• [ACTION ITEM]:
A faithful transcription of all the entries below is needed, without the pictures.

Records from a dataset
>>>

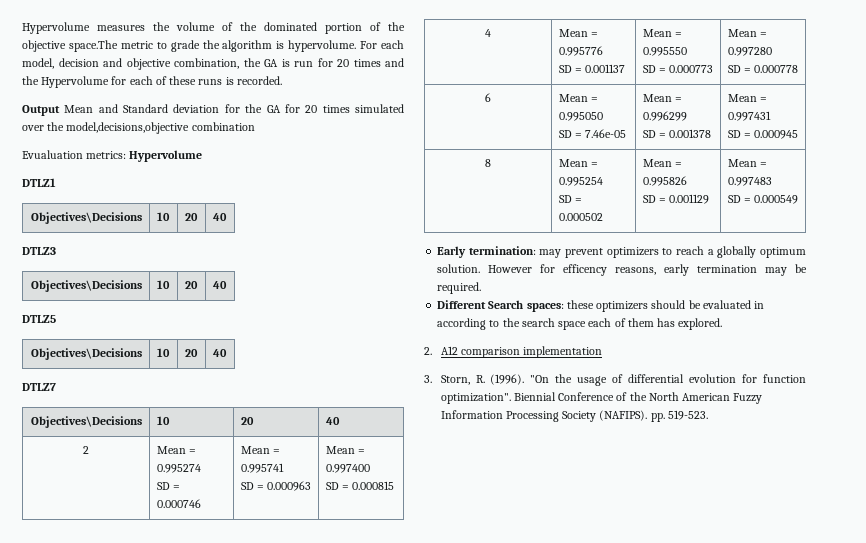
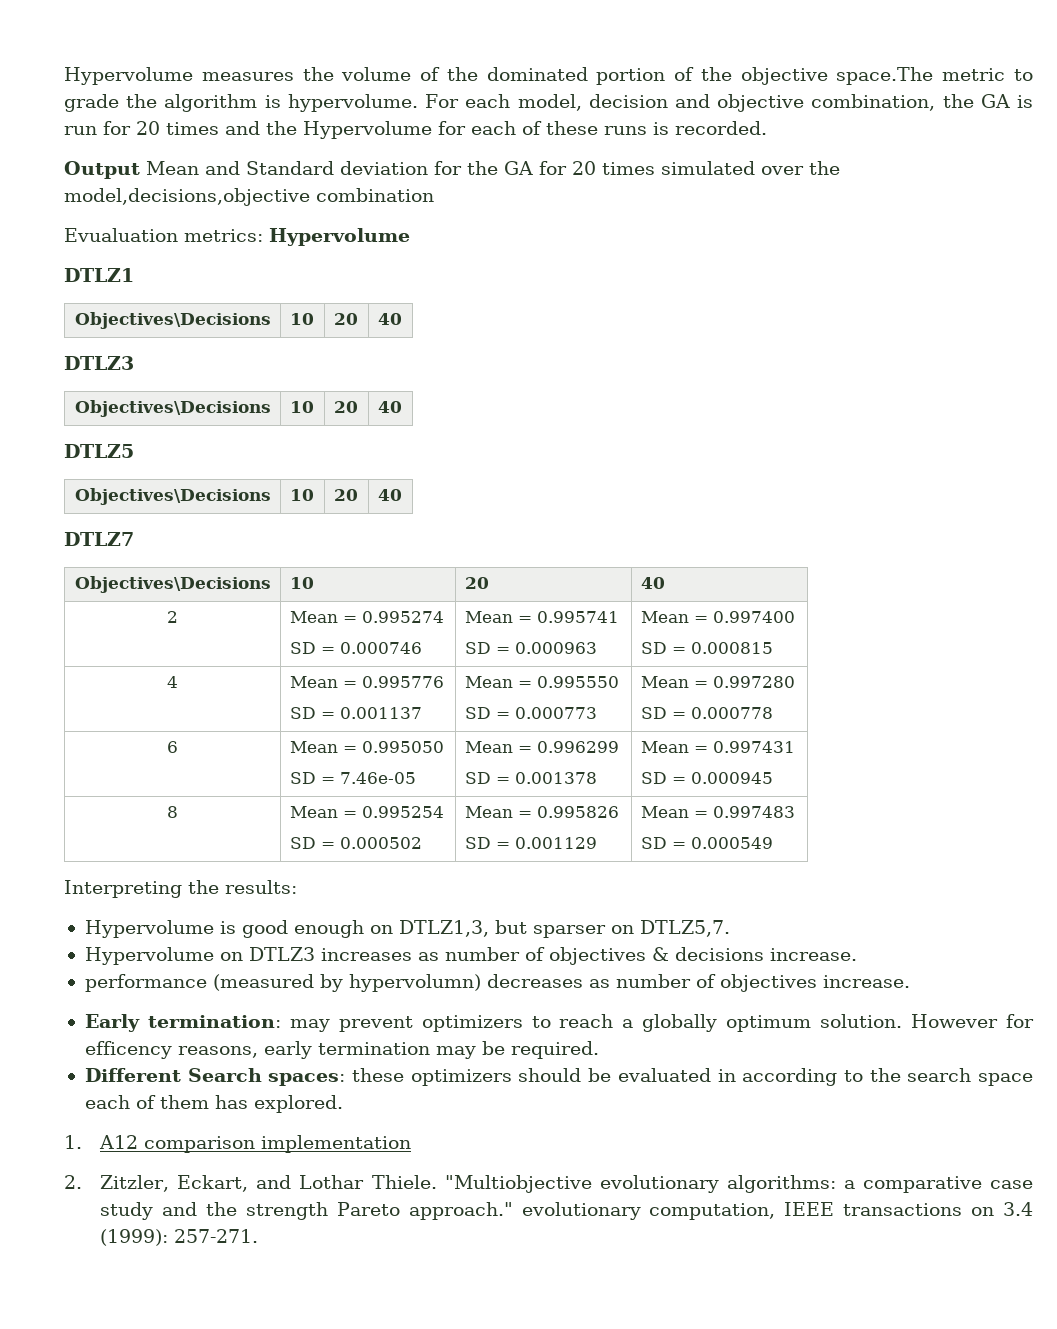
(799, 199) none -> [64,880,297,898] [84,920,730,938] [84,947,857,965] [84,974,910,992] // Interpreting the results: // Hypervolume is good enough on DTLZ1,3, but sparser on DTLZ5,7. // Hypervolume on DTLZ3 increases as number of objectives & decisions increase. // performance (measured by hypervolumn) decreases as number of objectives increase.
[424,347,432,355] 2. -> [64,1135,82,1149] 1.
[424,374,806,386] [440,392,763,404] [440,410,708,422] 3. Storn, R. (1996). "On the usage of differential evolution for function optimization". Biennial Conference of the North American Fuzzy Information Processing Society (NAFIPS). pp. 519-523. -> [64,1175,1033,1193] [100,1202,1033,1220] [100,1229,259,1246] 2. Zitzler, Eckart, and Lothar Thiele. "Multiobjective evolutionary algorithms: a comparative case study and the strength Pareto approach." evolutionary computation, IEEE transactions on 3.4 (1999): 257-271.

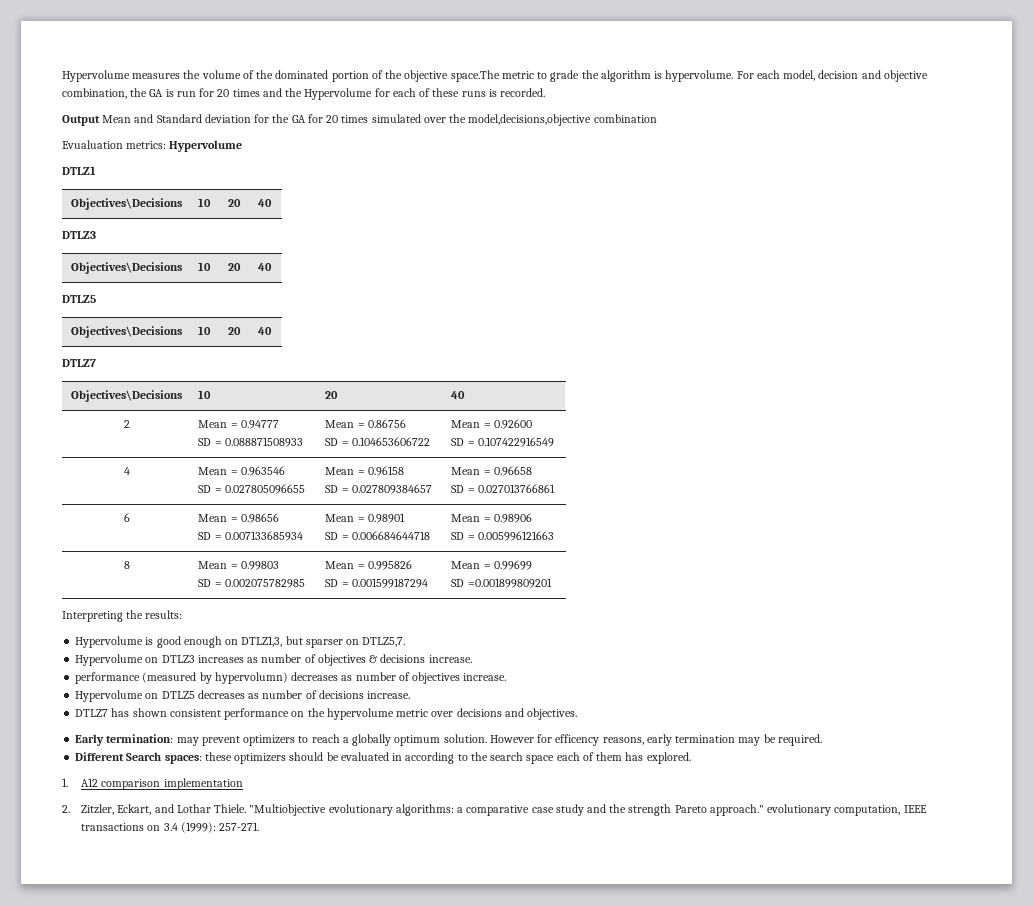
[361,611,444,623] [289,642,422,654] [464,611,619,623] [464,642,597,654] [640,611,795,623] [640,642,773,654] 0.995274 // SD = 0.000746 | Mean = 0.995741 // SD = 0.000963 | Mean = 0.997400 // SD = 0.000815 -> [240,420,279,429] [198,437,303,447] [325,419,406,428] [325,437,430,446] [451,419,532,429] [451,437,554,447] 0.94777 // SD = 0.088871508933 | Mean = 0.86756 // SD = 0.104653606722 | Mean = 0.92600 // SD = 0.107422916549
[361,676,444,688] [289,707,422,719] [464,676,619,688] [464,707,597,719] [640,676,795,688] [640,707,773,719] 0.995776 // SD = 0.001137 | Mean = 0.995550 // SD = 0.000773 | Mean = 0.997280 // SD = 0.000778 -> [240,466,285,476] [198,484,305,494] [325,466,404,476] [325,484,432,494] [451,466,532,476] [451,484,555,493] 0.963546 // SD = 0.027805096655 | Mean = 0.96158 // SD = 0.027809384657 | Mean = 0.96658 // SD = 0.027013766861
[361,741,444,753] [289,772,416,784] [464,741,619,753] [464,772,597,784] [640,741,795,753] [640,772,773,784] 0.995050 // SD = 7.46e-05 | Mean = 0.996299 // SD = 0.001378 | Mean = 0.997431 // SD = 0.000945 -> [240,513,279,523] [198,531,303,541] [325,513,405,523] [325,531,430,540] [451,513,532,523] [451,531,554,541] 0.98656 // SD = 0.007133685934 | Mean = 0.98901 // SD = 0.006684644718 | Mean = 0.98906 // SD = 0.005996121663
[361,806,444,818] [289,837,422,849] 0.995254 // SD = 0.000502 -> [240,561,279,570] [198,579,305,588] 0.99803 // SD = 0.002075782985
[514,837,597,849] [640,806,795,818] [640,837,773,849] 0.001129 | Mean = 0.997483 // SD = 0.000549 -> [351,578,428,588] [451,560,532,570] [451,578,552,588] 0.001599187294 | Mean = 0.99699 // SD =0.001899809201
(910, 981) none -> [75,690,411,702] [75,708,578,720] // Hypervolume on DTLZ5 decreases as number of decisions increase. // DTLZ7 has shown consistent performance on the hypervolume metric over decisions and objectives.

<<<

• [WRITTEN ANSWER]:
(799, 199) none -> [64,880,297,898] [84,920,730,938] [84,947,857,965] [84,974,910,992] // Interpreting the results: // Hypervolume is good enough on DTLZ1,3, but sparser on DTLZ5,7. // Hypervolume on DTLZ3 increases as number of objectives & decisions increase. // performance (measured by hypervolumn) decreases as number of objectives increase.
[424,347,432,355] 2. -> [64,1135,82,1149] 1.
[424,374,806,386] [440,392,763,404] [440,410,708,422] 3. Storn, R. (1996). "On the usage of differential evolution for function optimization". Biennial Conference of the North American Fuzzy Information Processing Society (NAFIPS). pp. 519-523. -> [64,1175,1033,1193] [100,1202,1033,1220] [100,1229,259,1246] 2. Zitzler, Eckart, and Lothar Thiele. "Multiobjective evolutionary algorithms: a comparative case study and the strength Pareto approach." evolutionary computation, IEEE transactions on 3.4 (1999): 257-271.

[361,611,444,623] [289,642,422,654] [464,611,619,623] [464,642,597,654] [640,611,795,623] [640,642,773,654] 0.995274 // SD = 0.000746 | Mean = 0.995741 // SD = 0.000963 | Mean = 0.997400 // SD = 0.000815 -> [240,420,279,429] [198,437,303,447] [325,419,406,428] [325,437,430,446] [451,419,532,429] [451,437,554,447] 0.94777 // SD = 0.088871508933 | Mean = 0.86756 // SD = 0.104653606722 | Mean = 0.92600 // SD = 0.107422916549
[361,676,444,688] [289,707,422,719] [464,676,619,688] [464,707,597,719] [640,676,795,688] [640,707,773,719] 0.995776 // SD = 0.001137 | Mean = 0.995550 // SD = 0.000773 | Mean = 0.997280 // SD = 0.000778 -> [240,466,285,476] [198,484,305,494] [325,466,404,476] [325,484,432,494] [451,466,532,476] [451,484,555,493] 0.963546 // SD = 0.027805096655 | Mean = 0.96158 // SD = 0.027809384657 | Mean = 0.96658 // SD = 0.027013766861
[361,741,444,753] [289,772,416,784] [464,741,619,753] [464,772,597,784] [640,741,795,753] [640,772,773,784] 0.995050 // SD = 7.46e-05 | Mean = 0.996299 // SD = 0.001378 | Mean = 0.997431 // SD = 0.000945 -> [240,513,279,523] [198,531,303,541] [325,513,405,523] [325,531,430,540] [451,513,532,523] [451,531,554,541] 0.98656 // SD = 0.007133685934 | Mean = 0.98901 // SD = 0.006684644718 | Mean = 0.98906 // SD = 0.005996121663
[361,806,444,818] [289,837,422,849] 0.995254 // SD = 0.000502 -> [240,561,279,570] [198,579,305,588] 0.99803 // SD = 0.002075782985
[514,837,597,849] [640,806,795,818] [640,837,773,849] 0.001129 | Mean = 0.997483 // SD = 0.000549 -> [351,578,428,588] [451,560,532,570] [451,578,552,588] 0.001599187294 | Mean = 0.99699 // SD =0.001899809201
(910, 981) none -> [75,690,411,702] [75,708,578,720] // Hypervolume on DTLZ5 decreases as number of decisions increase. // DTLZ7 has shown consistent performance on the hypervolume metric over decisions and objectives.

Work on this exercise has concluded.